In the past two years, he has witnessed a "democratization" of digital channels where brands stand to allocate their resources. While the likes of Baidu, Alibaba and Tencent-the so-called tech trinity in the Chinese internet lexicon-used to take the lion's share of online traffic, today roughly 30 to 40 percent of digital engagement is happening outside of the top five players.

Domlija predicted that 5G, due to its high connectivity and low latency, is poised to disrupt the current interactive mode and could potentially even make some of the currently trending channels obsolete.

Paul Cha, head of Media and Digital at Kantar China, agreed that the marketing and communications industry will be one of the key beneficiaries of the 5G era, enabling far greater capabilities to reach and engage with consumers.

In a report predicting media trends in 2020, Kantar identified three key factors poised to bring changes. Increased connectivity means the network can handle far more devices providing the opportunity for anything to be connected to the internet, and lower latency indicates that data transfers will be almost instantaneous, a prerequisite for the takeoff for the likes of autonomous cars.

"Finally, download speeds up to 20 times higher will facilitate advancements in data-heavy technologies such as virtual reality," Cha noted.

These changes will have major implications for "on the go" media consumption, with brands equipping themselves with the ability to connect with customers at any time, in any location, using richer content.

"The 5G era will support the internet of things devices such as smart product packaging, as well as connected technologies like sportswear and facilitate hyper-personalized brand experiences," he said.

The advent of 5G and other technological leaps like artificial intelligence will exert a bigger impact on smart marketing through a more thorough and stratified analysis of user preferences based on algorithms that decode customer activities, said Maggie Wang, president of data marketing technology firm AdMaster.

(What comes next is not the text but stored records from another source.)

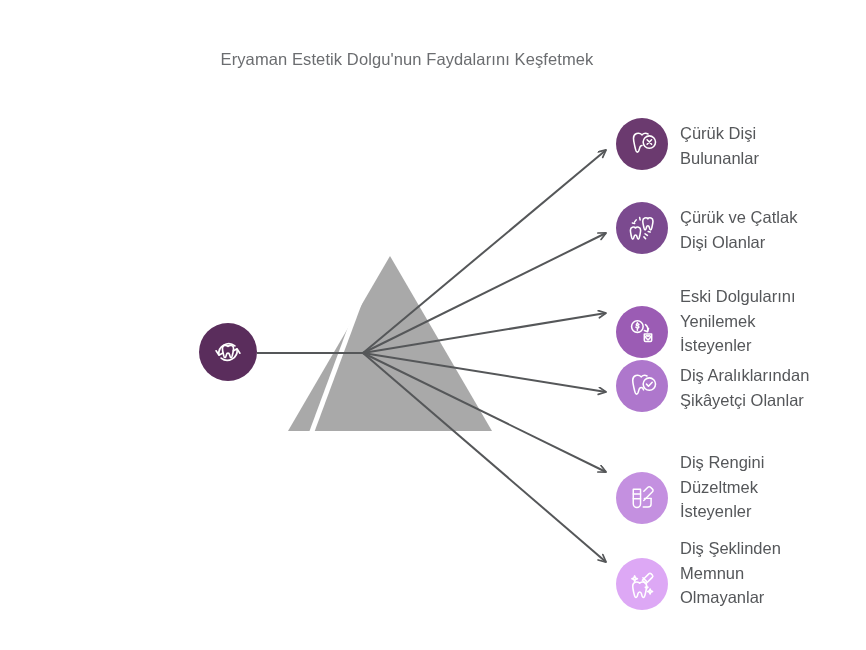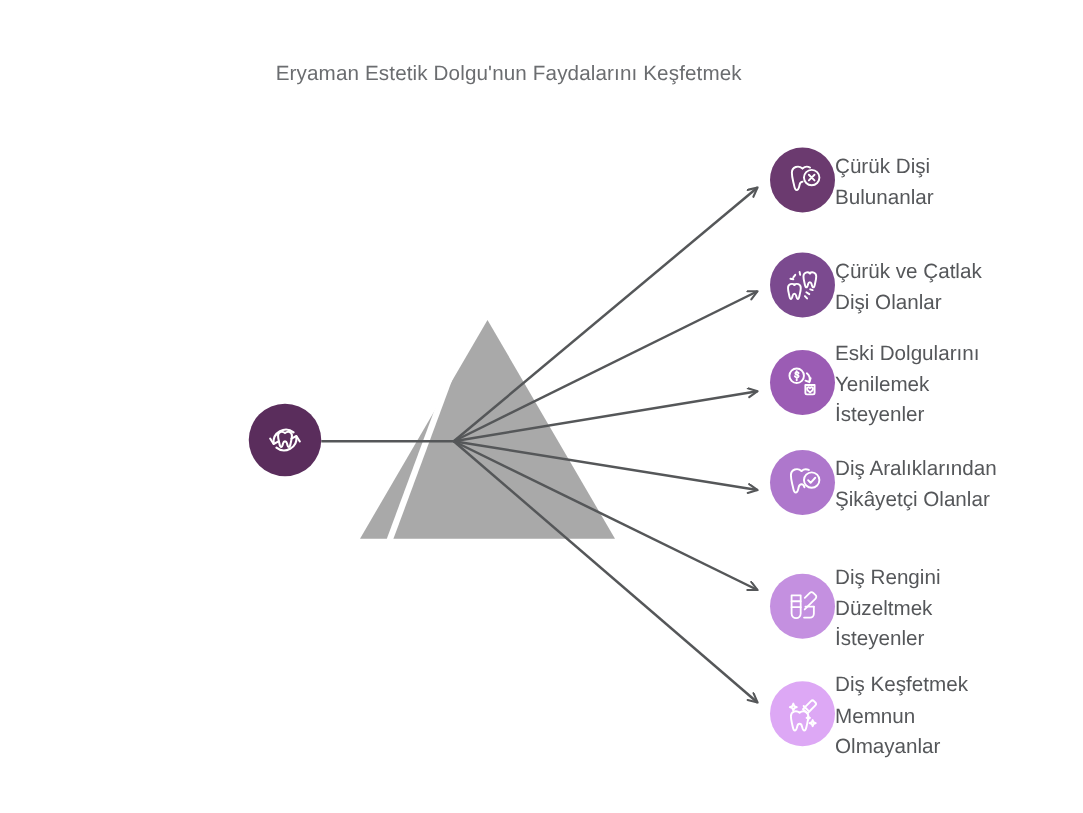--- a/index.html
+++ b/index.html
@@ -46,7 +46,8 @@
     position:absolute;
     left:616px;
     display:flex;
-    align-items:center;
+    align-items:flex-end;
+    gap:12px;
   }
   .item-icon{
     width:52px;height:52px;

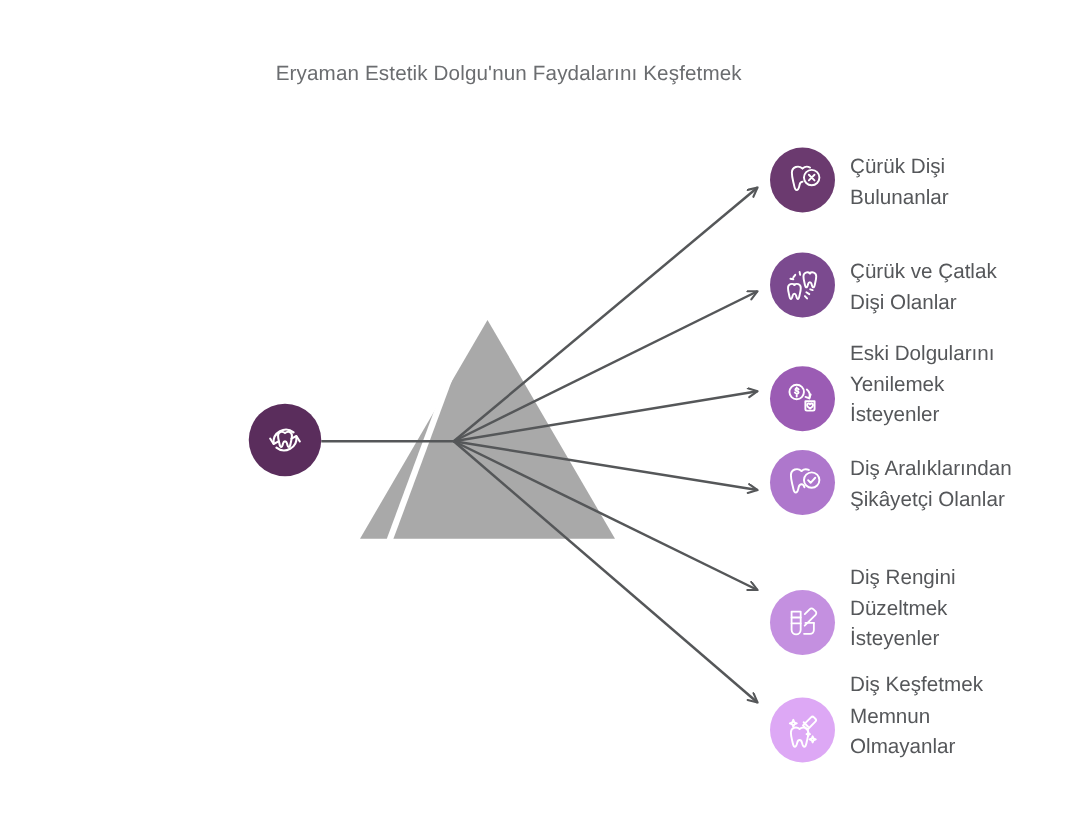--- a/index.html
+++ b/index.html
@@ -135,7 +135,7 @@
     <div class="item-label">Çürük ve Çatlak Dişi Olanlar</div>
   </div>
 
-  <div class="item" style="top:268px">
+  <div class="item" style="top:281px">
     <div class="item-icon" style="background: rgb(155, 92, 180);">
       <span>
         <svg class="gly" width="34" height="34" viewBox="0 0 44 44" fill="none" stroke="#fff" stroke-width="2" stroke-linecap="round" stroke-linejoin="round">

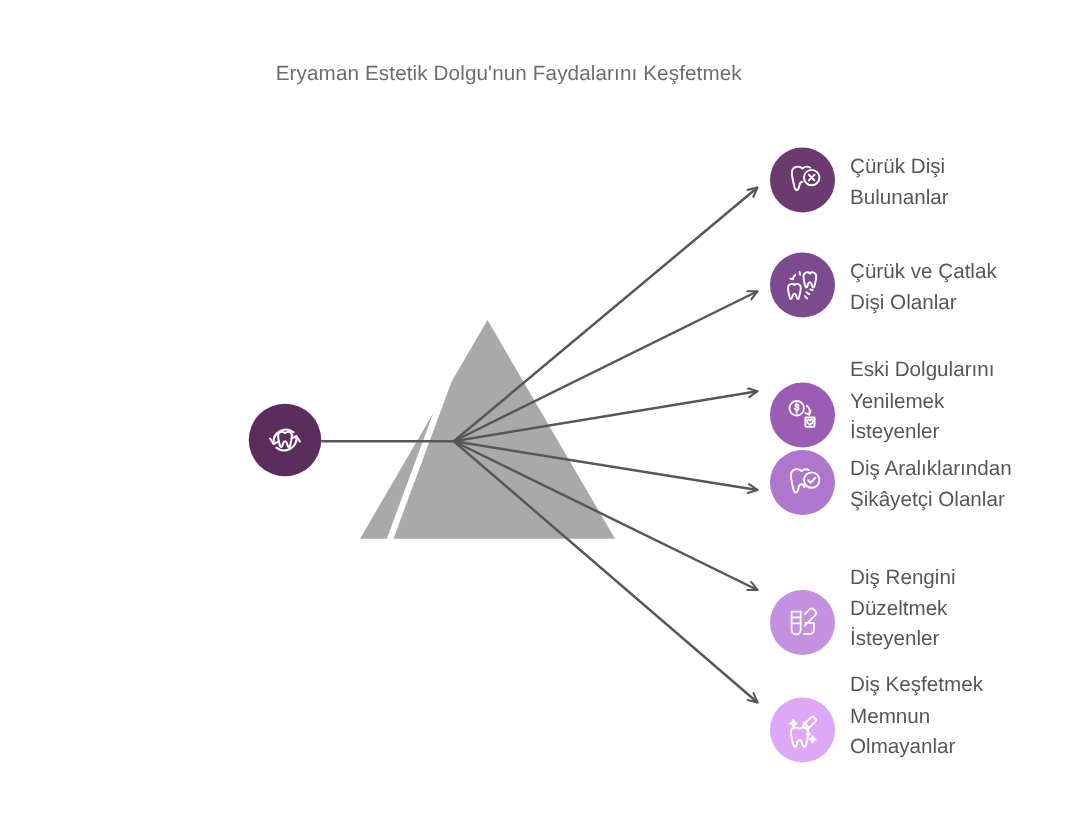--- a/index.html
+++ b/index.html
@@ -193,7 +193,7 @@
         </svg>
       </span>
     </div>
-    <div class="item-label">Diş Keşfetmek Memnun Olmayanlar</div>
+    <div class="item-label">Diş Şeklinden Memnun Olmayanlar</div>
   </div>
 
 </div>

Based on a survey of 221 brands spanning more than 20 industries, AdMaster and its sister company Miaozhen Systems found in a recent study that digital marketing spending in China is forecast to surge 14 percent year-on-year in 2020.

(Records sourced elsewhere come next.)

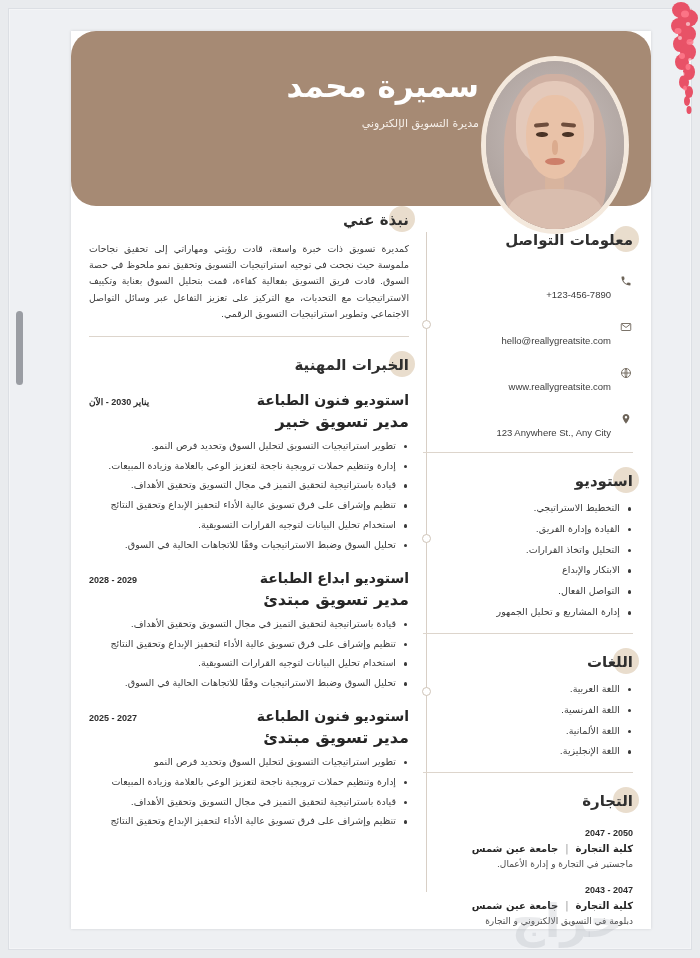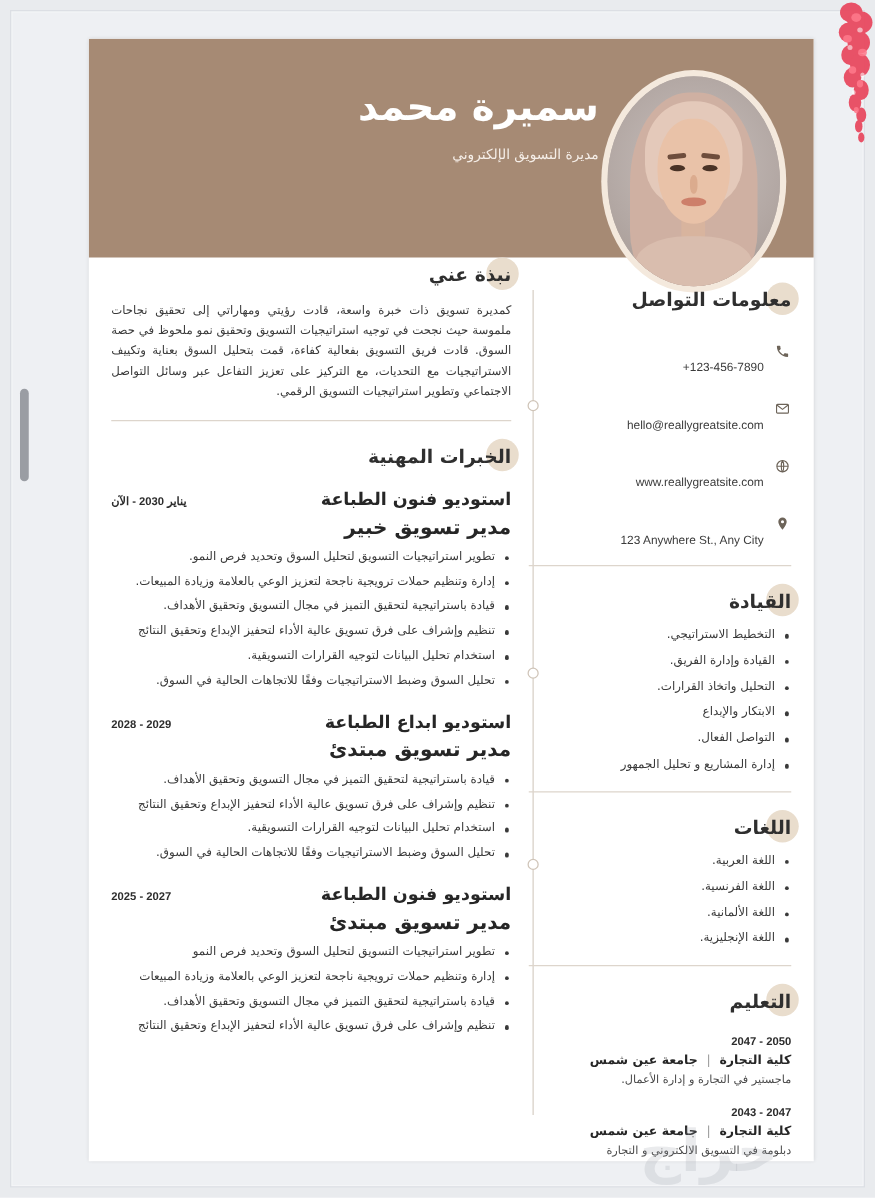--- a/index.html
+++ b/index.html
@@ -59,6 +59,7 @@
     left: 0; top: 0;
     width: 580px; height: 175px;
     background: #a68a74;
+    border-radius: 25px;
   }
   #name-block {
     position: absolute;

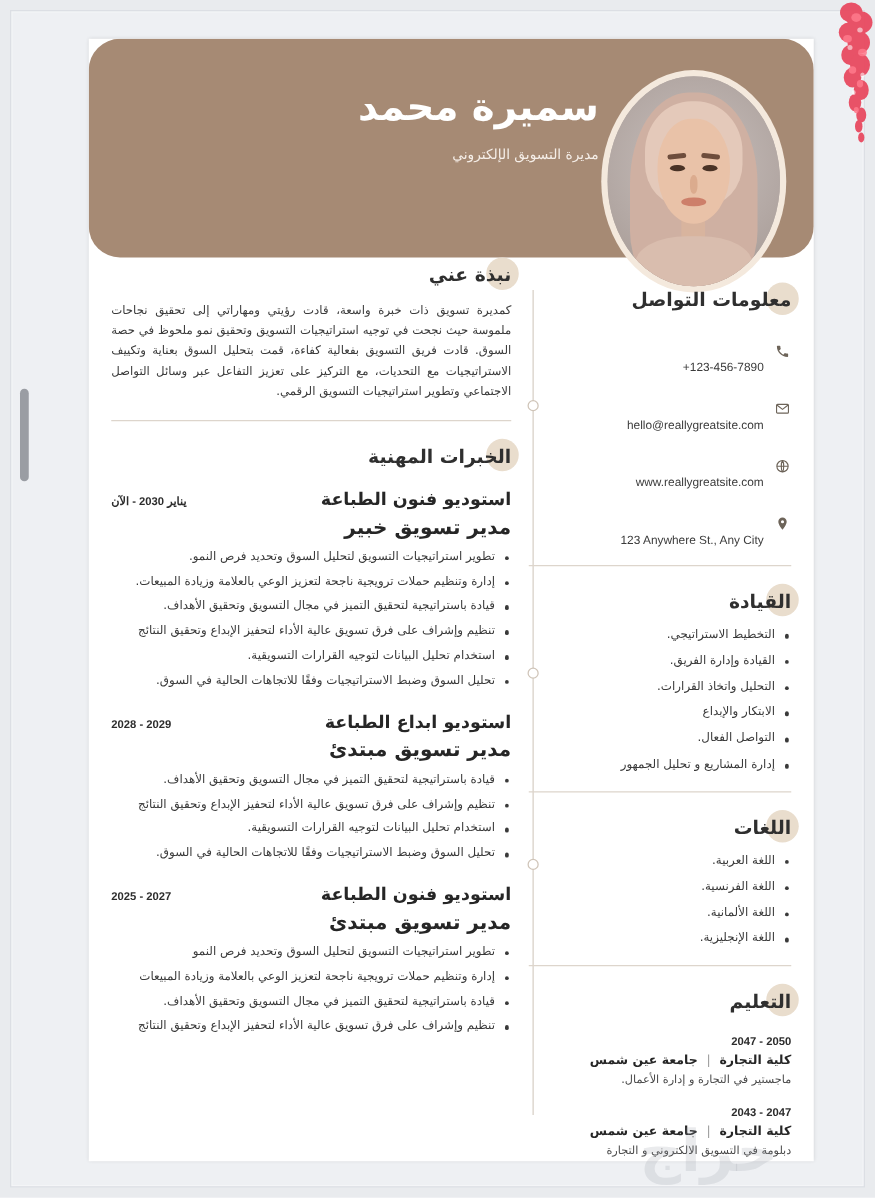--- a/index.html
+++ b/index.html
@@ -413,7 +413,7 @@
           <div>
             <div class="sec-head">
               <span class="dot"></span>
-              <span class="txt">القيادة</span>
+              <span class="txt">استوديو</span>
             </div>
             <ul class="blist">
               <li>التخطيط الاستراتيجي.</li>

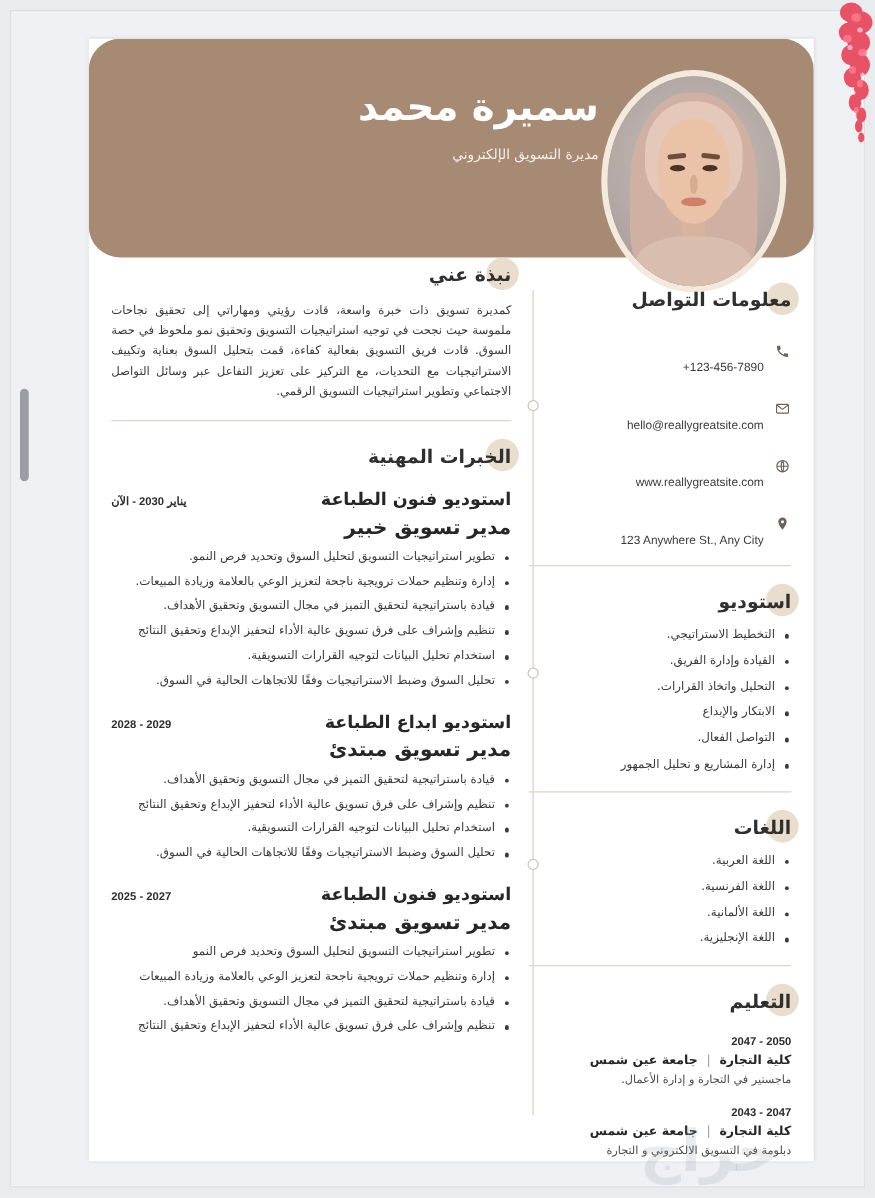--- a/index.html
+++ b/index.html
@@ -445,7 +445,7 @@
           <div>
             <div class="sec-head">
               <span class="dot"></span>
-              <span class="txt">التعليم</span>
+              <span class="txt">التجارة</span>
             </div>
 
             <div class="edu" style="margin-top:12px;">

That is 6 percentage points lower than last year and marks the first spending slip in three years since annual tracking began in 2017.

To be more specific, only 18 percent of surveyed marketers said they plan to increase their budget by 30 percent and more in the coming year, a staggering 11 percentage points lower than a year ago. Almost 60 percent reported their digital marketing budget will grow less than 10 percent.

"Among the majority of the companies we've spoken to, digital marketing budgets take up somewhere between 30 percent and 60 percent of the entire marketing expenditure, which already represents a considerable proportion," Wang said.

Three quarters of the newly allocated marketing budgets will go to mobile devices, with only 9 percent going to personal computers.

"In the 5G era, the distinction between online and offline will become increasingly obsolete, making omnichannel and multimedia marketing (in the forms of video) a business necessity," she said.

Rosy prospects come with challenges. According to Cha, more devices mean there will be even more fragmented datasets to be integrated and consolidated, to gain a holistic consumer view for marketers.

"Additionally, walled gardens will need to connect with other platforms to achieve a complete picture of the consumer, and this is no small task," he noted.

Domlija from Wavemaker also suggested brands should avoid the temptation of being purely data-driven, given the changing mindsets of the younger generation of consumers who uphold brand values.

"Most big Chinese brands and local companies are defining who they are, what their purposes are, and giving something back to the customers ... and that will create much more brand value."